_EXERCISE REQUIREMENTS_
Please restate each entry word for word and leave the pictures out.

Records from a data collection
***

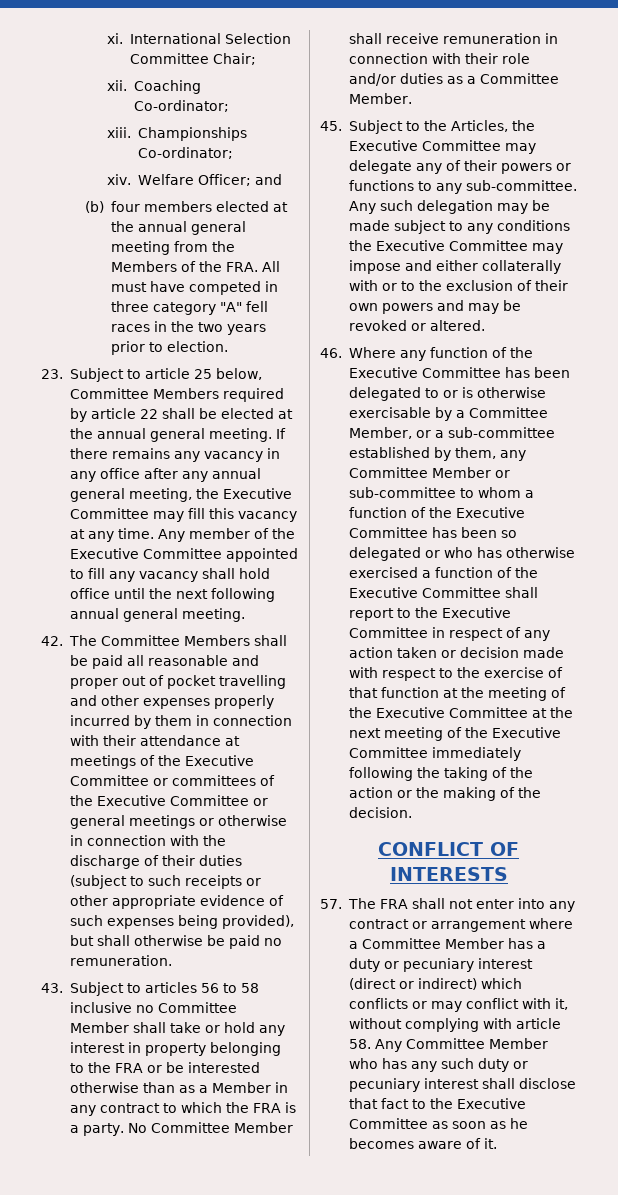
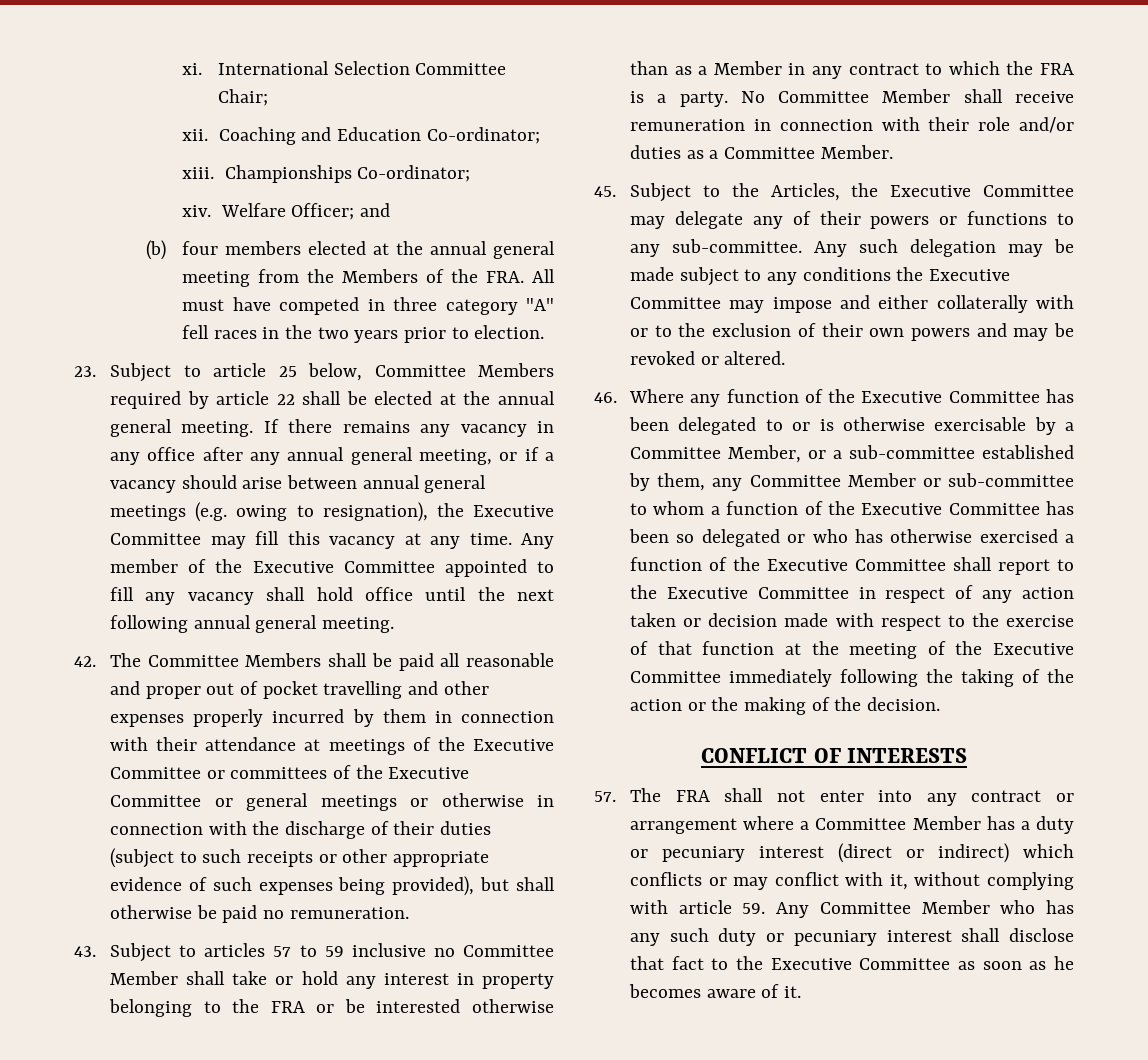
- Coaching Co-ordinator;
+ Coaching and Education Co-ordinator;
- If there remains any vacancy in any office after any annual general meeting, the Executive Committee may fill this vacancy at any time.
+ If there remains any vacancy in any office after any annual general meeting, or if a vacancy should arise between annual general meetings (e.g. owing to resignation), the Executive Committee may fill this vacancy at any time.
- 43. Subject to articles 56 to 58 inclusive no Committee Member shall take or hold any interest in property belonging to the FRA or be interested otherwise than as a Member in any contract to which the FRA is a party.
+ 43. Subject to articles 57 to 59 inclusive no Committee Member shall take or hold any interest in property belonging to the FRA or be interested otherwise than as a Member in any contract to which the FRA is a party.
- 46. Where any function of the Executive Committee has been delegated to or is otherwise exercisable by a Committee Member, or a sub-committee established by them, any Committee Member or sub-committee to whom a function of the Executive Committee has been so delegated or who has otherwise exercised a function of the Executive Committee shall report to the Executive Committee in respect of any action taken or decision made with respect to the exercise of that function at the meeting of the Executive Committee at the next meeting of the Executive Committee immediately following the taking of the action or the making of the decision.
+ 46. Where any function of the Executive Committee has been delegated to or is otherwise exercisable by a Committee Member, or a sub-committee established by them, any Committee Member or sub-committee to whom a function of the Executive Committee has been so delegated or who has otherwise exercised a function of the Executive Committee shall report to the Executive Committee in respect of any action taken or decision made with respect to the exercise of that function at the meeting of the Executive Committee immediately following the taking of the action or the making of the decision.
- 57. The FRA shall not enter into any contract or arrangement where a Committee Member has a duty or pecuniary interest (direct or indirect) which conflicts or may conflict with it, without complying with article 58. Any Committee Member who has any such duty or pecuniary interest shall disclose that fact to the Executive Committee as soon as he becomes aware of it.
+ 57. The FRA shall not enter into any contract or arrangement where a Committee Member has a duty or pecuniary interest (direct or indirect) which conflicts or may conflict with it, without complying with article 59. Any Committee Member who has any such duty or pecuniary interest shall disclose that fact to the Executive Committee as soon as he becomes aware of it.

***

_ANSWER SECTION_
- Coaching Co-ordinator;
+ Coaching and Education Co-ordinator;
- If there remains any vacancy in any office after any annual general meeting, the Executive Committee may fill this vacancy at any time.
+ If there remains any vacancy in any office after any annual general meeting, or if a vacancy should arise between annual general meetings (e.g. owing to resignation), the Executive Committee may fill this vacancy at any time.
- 43. Subject to articles 56 to 58 inclusive no Committee Member shall take or hold any interest in property belonging to the FRA or be interested otherwise than as a Member in any contract to which the FRA is a party.
+ 43. Subject to articles 57 to 59 inclusive no Committee Member shall take or hold any interest in property belonging to the FRA or be interested otherwise than as a Member in any contract to which the FRA is a party.
- 46. Where any function of the Executive Committee has been delegated to or is otherwise exercisable by a Committee Member, or a sub-committee established by them, any Committee Member or sub-committee to whom a function of the Executive Committee has been so delegated or who has otherwise exercised a function of the Executive Committee shall report to the Executive Committee in respect of any action taken or decision made with respect to the exercise of that function at the meeting of the Executive Committee at the next meeting of the Executive Committee immediately following the taking of the action or the making of the decision.
+ 46. Where any function of the Executive Committee has been delegated to or is otherwise exercisable by a Committee Member, or a sub-committee established by them, any Committee Member or sub-committee to whom a function of the Executive Committee has been so delegated or who has otherwise exercised a function of the Executive Committee shall report to the Executive Committee in respect of any action taken or decision made with respect to the exercise of that function at the meeting of the Executive Committee immediately following the taking of the action or the making of the decision.
- 57. The FRA shall not enter into any contract or arrangement where a Committee Member has a duty or pecuniary interest (direct or indirect) which conflicts or may conflict with it, without complying with article 58. Any Committee Member who has any such duty or pecuniary interest shall disclose that fact to the Executive Committee as soon as he becomes aware of it.
+ 57. The FRA shall not enter into any contract or arrangement where a Committee Member has a duty or pecuniary interest (direct or indirect) which conflicts or may conflict with it, without complying with article 59. Any Committee Member who has any such duty or pecuniary interest shall disclose that fact to the Executive Committee as soon as he becomes aware of it.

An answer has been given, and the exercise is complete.